Pick each line that has "color" out of the records.

_ _ _ _

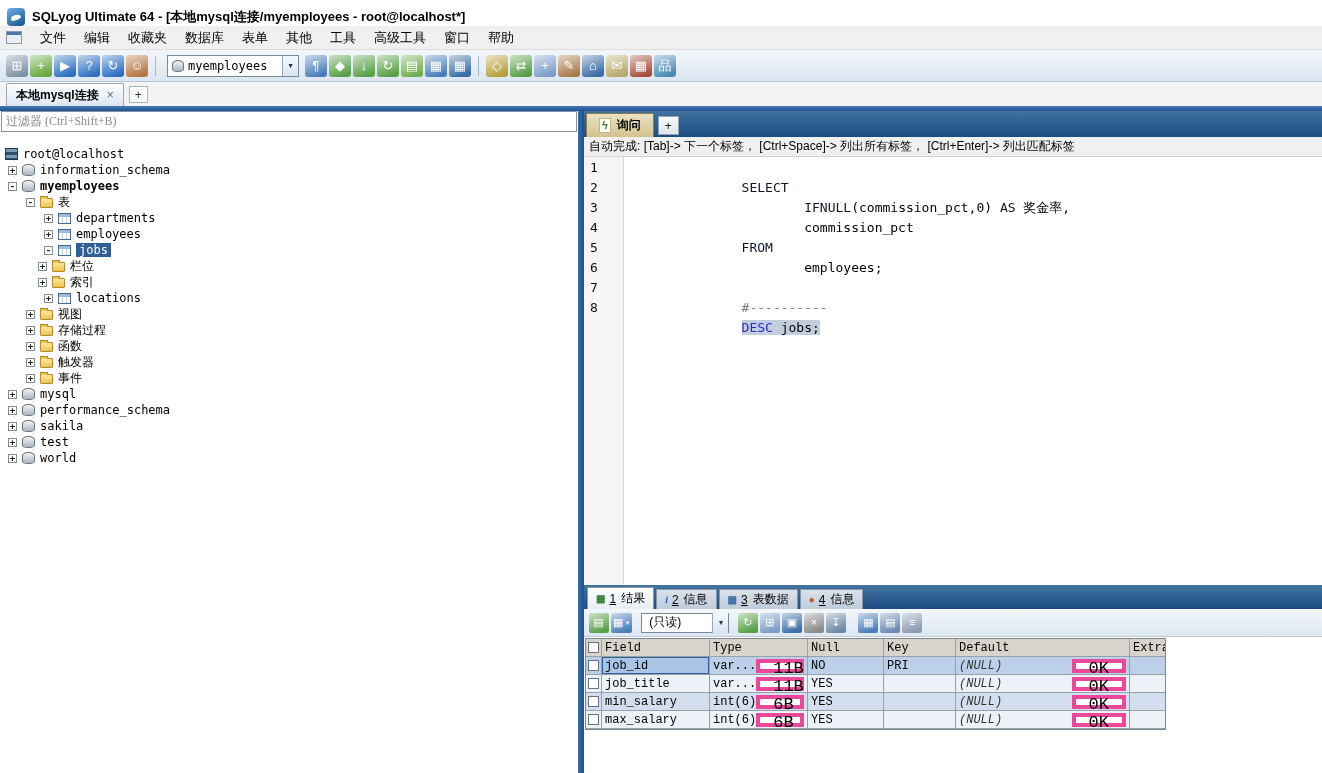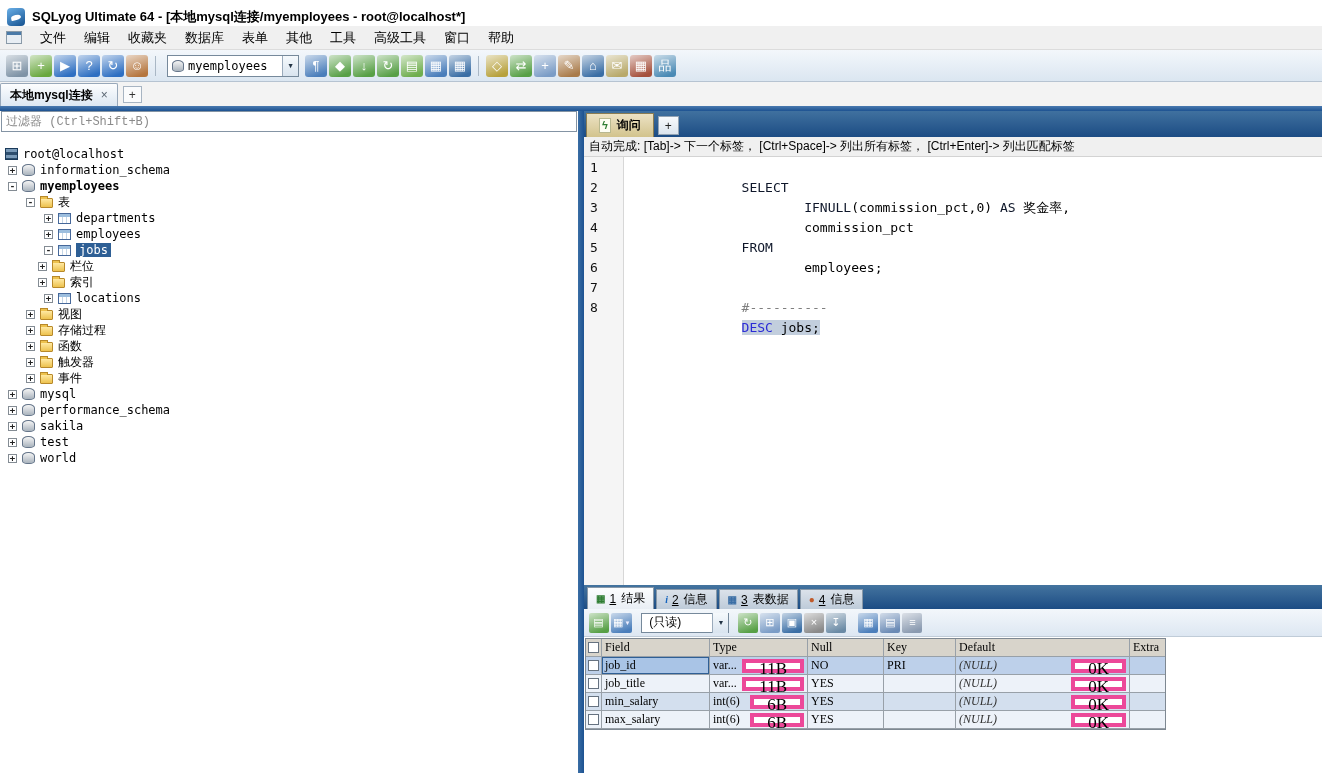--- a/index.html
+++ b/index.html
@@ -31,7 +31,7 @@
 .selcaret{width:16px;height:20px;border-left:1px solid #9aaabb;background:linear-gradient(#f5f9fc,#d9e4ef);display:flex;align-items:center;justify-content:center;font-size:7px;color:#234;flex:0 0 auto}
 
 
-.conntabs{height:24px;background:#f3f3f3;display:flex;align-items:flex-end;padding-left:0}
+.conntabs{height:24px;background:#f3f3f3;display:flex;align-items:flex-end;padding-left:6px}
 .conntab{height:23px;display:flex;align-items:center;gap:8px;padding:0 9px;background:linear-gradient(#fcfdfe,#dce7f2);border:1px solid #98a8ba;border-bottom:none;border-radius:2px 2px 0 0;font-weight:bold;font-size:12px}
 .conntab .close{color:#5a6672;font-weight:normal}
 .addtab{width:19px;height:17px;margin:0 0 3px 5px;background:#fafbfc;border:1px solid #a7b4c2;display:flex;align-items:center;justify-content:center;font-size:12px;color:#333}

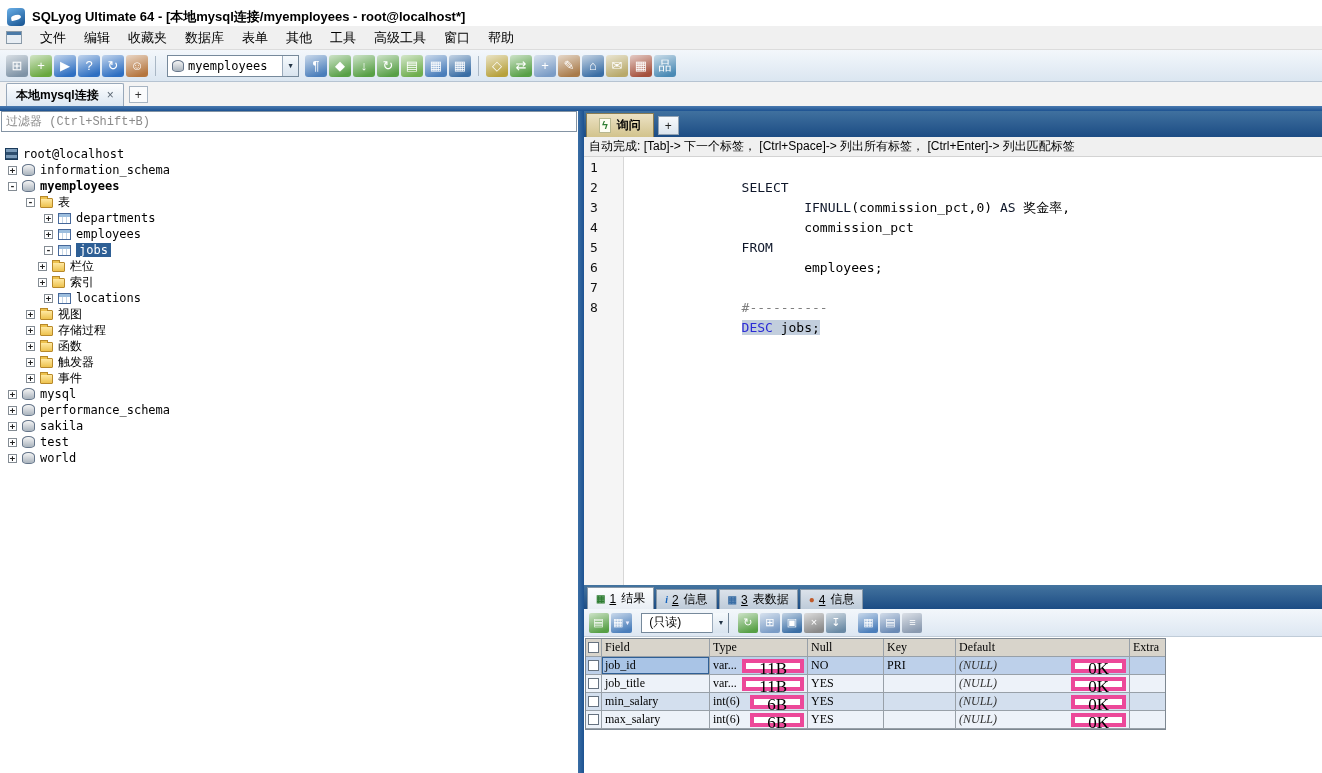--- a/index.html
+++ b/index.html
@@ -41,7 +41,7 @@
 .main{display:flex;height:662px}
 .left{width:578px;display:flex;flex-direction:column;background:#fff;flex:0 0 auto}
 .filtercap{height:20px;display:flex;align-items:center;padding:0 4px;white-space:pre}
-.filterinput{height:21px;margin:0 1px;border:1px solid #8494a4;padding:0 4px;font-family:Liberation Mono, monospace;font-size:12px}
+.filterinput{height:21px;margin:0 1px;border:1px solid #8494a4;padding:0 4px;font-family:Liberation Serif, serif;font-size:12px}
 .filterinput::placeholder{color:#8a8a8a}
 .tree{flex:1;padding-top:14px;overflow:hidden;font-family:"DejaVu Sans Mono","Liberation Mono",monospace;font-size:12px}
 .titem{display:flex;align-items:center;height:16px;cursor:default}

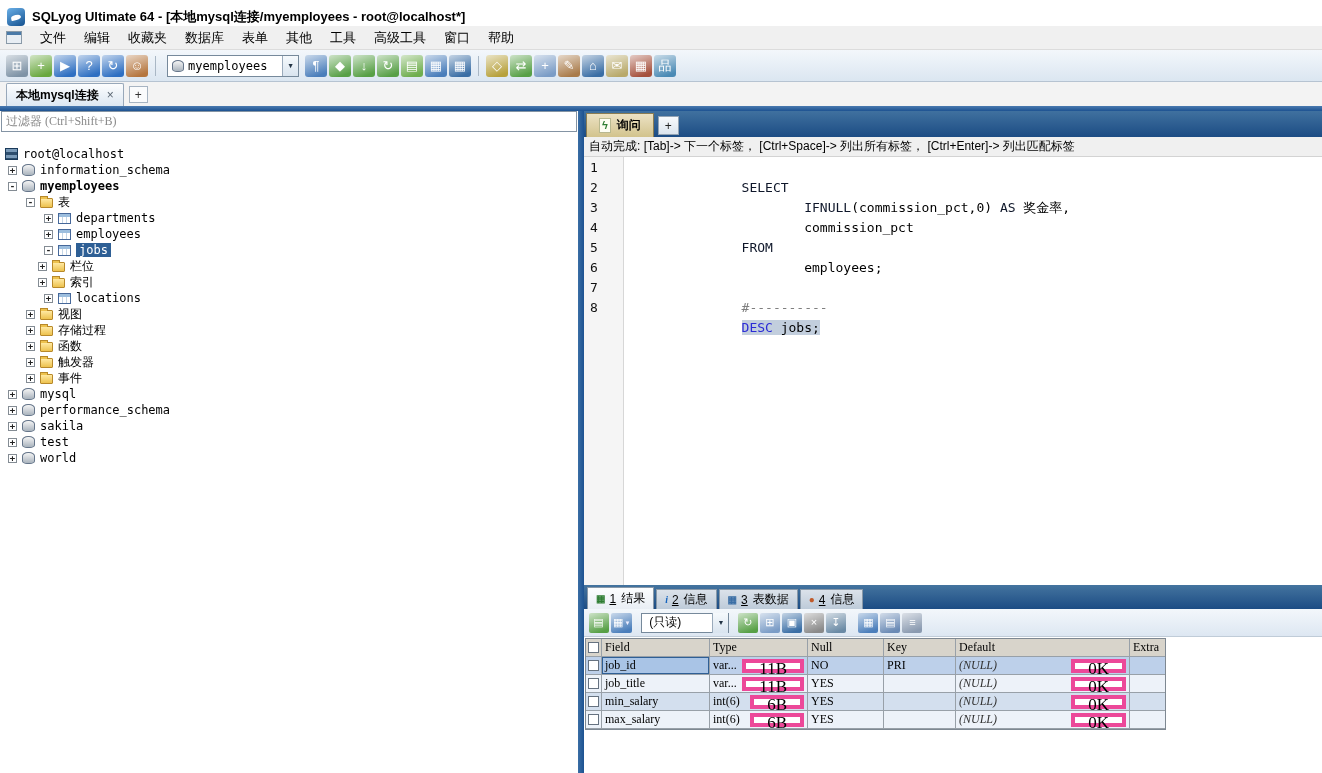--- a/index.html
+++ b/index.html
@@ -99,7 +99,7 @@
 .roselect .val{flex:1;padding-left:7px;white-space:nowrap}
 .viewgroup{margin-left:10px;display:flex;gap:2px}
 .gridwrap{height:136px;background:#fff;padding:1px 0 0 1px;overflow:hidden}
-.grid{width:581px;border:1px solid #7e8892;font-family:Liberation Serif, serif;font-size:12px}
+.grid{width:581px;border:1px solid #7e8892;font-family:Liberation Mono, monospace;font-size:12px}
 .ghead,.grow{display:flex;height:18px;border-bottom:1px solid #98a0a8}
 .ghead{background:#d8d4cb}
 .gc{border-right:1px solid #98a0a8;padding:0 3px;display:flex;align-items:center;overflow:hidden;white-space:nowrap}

_ _ _ _

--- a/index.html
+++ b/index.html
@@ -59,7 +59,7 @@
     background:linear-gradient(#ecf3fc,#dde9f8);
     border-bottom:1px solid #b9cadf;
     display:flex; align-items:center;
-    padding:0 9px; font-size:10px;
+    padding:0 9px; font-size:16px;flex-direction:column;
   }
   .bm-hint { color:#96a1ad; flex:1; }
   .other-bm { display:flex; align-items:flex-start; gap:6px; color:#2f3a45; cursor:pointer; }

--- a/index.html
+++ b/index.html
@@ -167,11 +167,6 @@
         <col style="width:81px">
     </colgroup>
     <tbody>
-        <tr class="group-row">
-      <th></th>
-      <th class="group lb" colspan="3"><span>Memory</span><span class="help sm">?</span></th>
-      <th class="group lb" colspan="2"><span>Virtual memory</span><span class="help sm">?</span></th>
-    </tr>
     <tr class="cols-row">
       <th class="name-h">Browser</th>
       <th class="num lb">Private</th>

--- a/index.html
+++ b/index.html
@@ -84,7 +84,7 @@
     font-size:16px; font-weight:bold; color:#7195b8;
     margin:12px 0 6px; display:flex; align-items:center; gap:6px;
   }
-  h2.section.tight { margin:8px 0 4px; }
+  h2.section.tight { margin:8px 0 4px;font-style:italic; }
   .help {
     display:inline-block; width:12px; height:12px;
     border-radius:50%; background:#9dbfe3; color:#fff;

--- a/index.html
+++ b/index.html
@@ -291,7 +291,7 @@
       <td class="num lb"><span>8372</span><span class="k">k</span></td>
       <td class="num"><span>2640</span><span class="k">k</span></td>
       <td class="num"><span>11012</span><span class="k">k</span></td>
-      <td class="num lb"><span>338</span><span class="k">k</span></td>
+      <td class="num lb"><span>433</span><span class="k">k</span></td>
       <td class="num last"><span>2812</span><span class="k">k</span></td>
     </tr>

_ _ _ _

ANSWER BELOW:
 .selcaret{width:16px;height:20px;border-left:1px solid #9aaabb;background:linear-gradient(#f5f9fc,#d9e4ef);display:flex;align-items:center;justify-content:center;font-size:7px;color:#234;flex:0 0 auto}
 .conntab .close{color:#5a6672;font-weight:normal}
 .addtab{width:19px;height:17px;margin:0 0 3px 5px;background:#fafbfc;border:1px solid #a7b4c2;display:flex;align-items:center;justify-content:center;font-size:12px;color:#333}
 .filterinput::placeholder{color:#8a8a8a}
   .bm-hint { color:#96a1ad; flex:1; }
   .other-bm { display:flex; align-items:flex-start; gap:6px; color:#2f3a45; cursor:pointer; }
     font-size:16px; font-weight:bold; color:#7195b8;
     border-radius:50%; background:#9dbfe3; color:#fff;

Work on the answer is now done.